Test results of personalization indicators in lane change decision at different ego speeds. (a) Defensive agents. (b) Normal agents. (c) Aggressive agents

To describe how closely the agents and the corresponding drivers decide in lane change maneuvers, the similarities between reference lines and lane-change points are represented by the MAE, which is defined as

$$ MAE = \frac 1n \sum\limits_{i=0}^{n} \vert y_{a_{i}} - y_{r_{i}} \vert, $$
(14)

where \(y_{a_{i}}\) is the actual value of indicators, and \(y_{r_{i}}\) is the reference value obtained from the reference line with the same speed as \(y_{a_{i}}\). As can be seen in Fig. 11, for all three personalized RL agents, their lane-change points are close to the reference lines. As for the benchmark agents, only the values of dvnb are close to the references, while the performance of the other two indicators, tf, tnf, are worse than that of the RL agents. Specifically, at the initiation of lane change decision, the RL agents’ MAEs of tf, tnf are obviously less than that of the benchmark agents.

Furthermore, the decision results of typical drivers, trained RL agents, and benchmark agents in a series of the same states are compared, with the statistical results shown in Fig. 12. The blue circle points represent that the human drivers and the agents make the same decisions, while the red triangles, in contrast, represent their opposite decisions. For RL agents, we have 95.9% accuracy for Defensive agent, 100% accuracy for Normal agent, and 98.6% accuracy for Aggressive agent. In contrast, the values of accuracy for benchmark agents are only 83.7%, 87%, and 86.5%, respectively. For Defensive and Aggressive RL agents, there are totally three opposite cases marked in Fig. 11, compared with original lane change data generated by typical drivers. To be specific, in cases 1 and 2, the relative distance (dnb) between the ego car (Cego) and the car behind in the target lane (Cnb) is too large, 142.36 meters and 126.11 meters, respectively. However, in this training environment, if Vnb is too far away from the Cego(dnb > 100), it can be considered that Cnb has no effect on the lane change decision making of Cego. As for case 3, there is no leading car (Cnf) in the target lane (the related indicator tnf is recorded as -1), which contributes to a false result of the decision. All these failed cases’ environment states are not involved in the training environment, so the agent cannot handle them.

Fig. 12
figure 12

The comparisons of lane change decision making results between human drivers, trained RL agents and benchmark agents with three different personalized preferences. (a) RL agents. (b) Benchmark agents

To sum up, with the similarity comparisons, the decision accuracies, and the failed case analysis, it is proved that the personalized RL agents can make the lane change decision more like human drivers with three different styles than the benchmark agents.

6 Conclusion

Due to the stressful dynamics, lane change is a common but difficult decision task in dense traffic, especially in highway scenarios. For better user experience, automated driving requires further consideration of driver personalized preferences.
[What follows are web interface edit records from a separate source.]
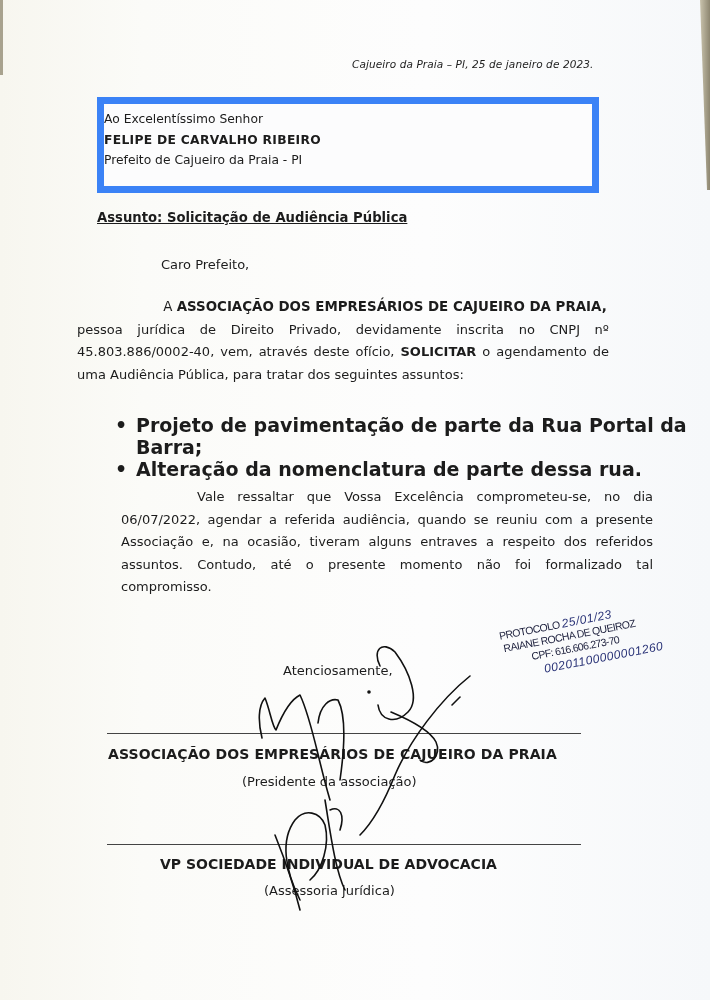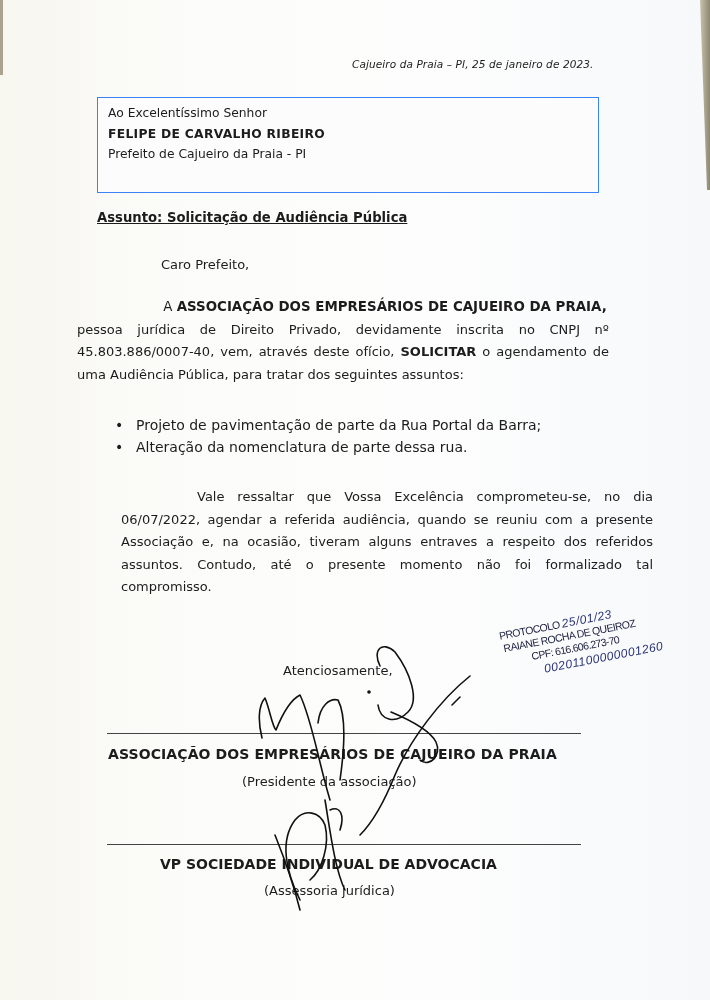"Ao Excelentíssimo Senhor" .addressee { border: 1px solid #3b82f6 -> 7px solid #3b82f6; padding: 5px 10px -> 5px 0 }
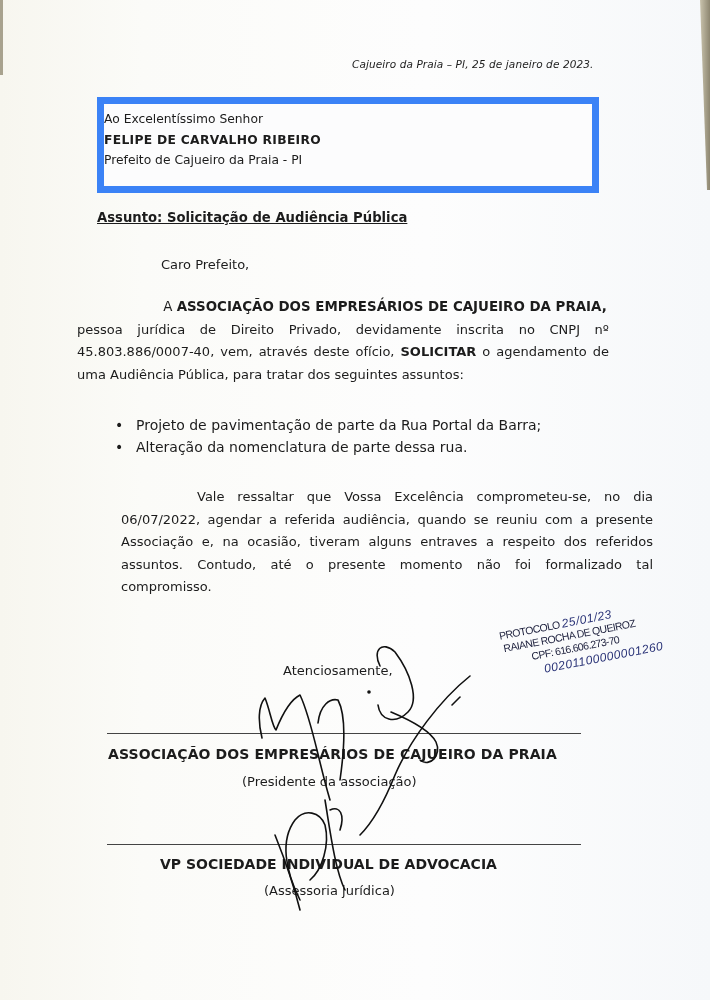"pessoa jurídica de Direito Privado," span { text: 45.803.886/0007-40 -> 45.803.886/0002-40 }
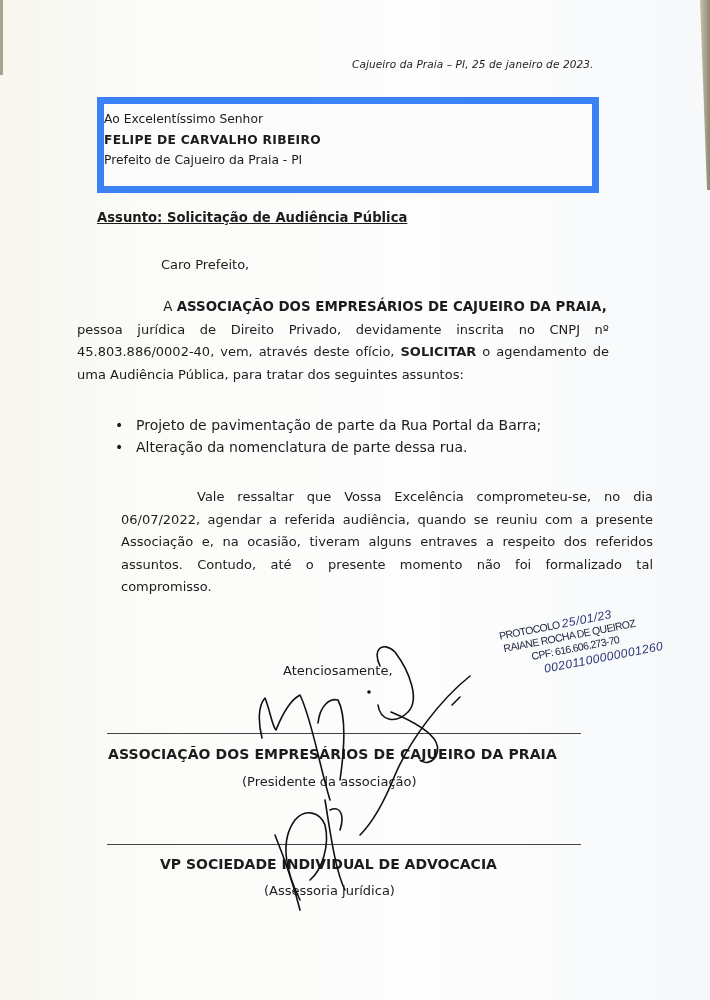"Projeto de pavimentação de parte" .bullets { font-size: 14px -> 19px; font-weight: none -> bold }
This paper proposes a personalized decision algorithm for lane change based on RL. The RL agent can successfully reproduce the driver’s preferences for lane change decisions, which is promising for further applications in the human-centered design of automated driving.

This work is a part of ongoing research on personalized driving automation considering user experience. There are some limits to overcome in future studies. For example, only three personalization indicators are selected, while there may exist some other indicators that affect lane change decisions, e.g., more variables of the traffic and road conditions. For applications, the algorithm may be further extended by enriching the state space design with the driver’s high-level preferences according to the driver’s current status, e.g., based on driver state monitoring systems.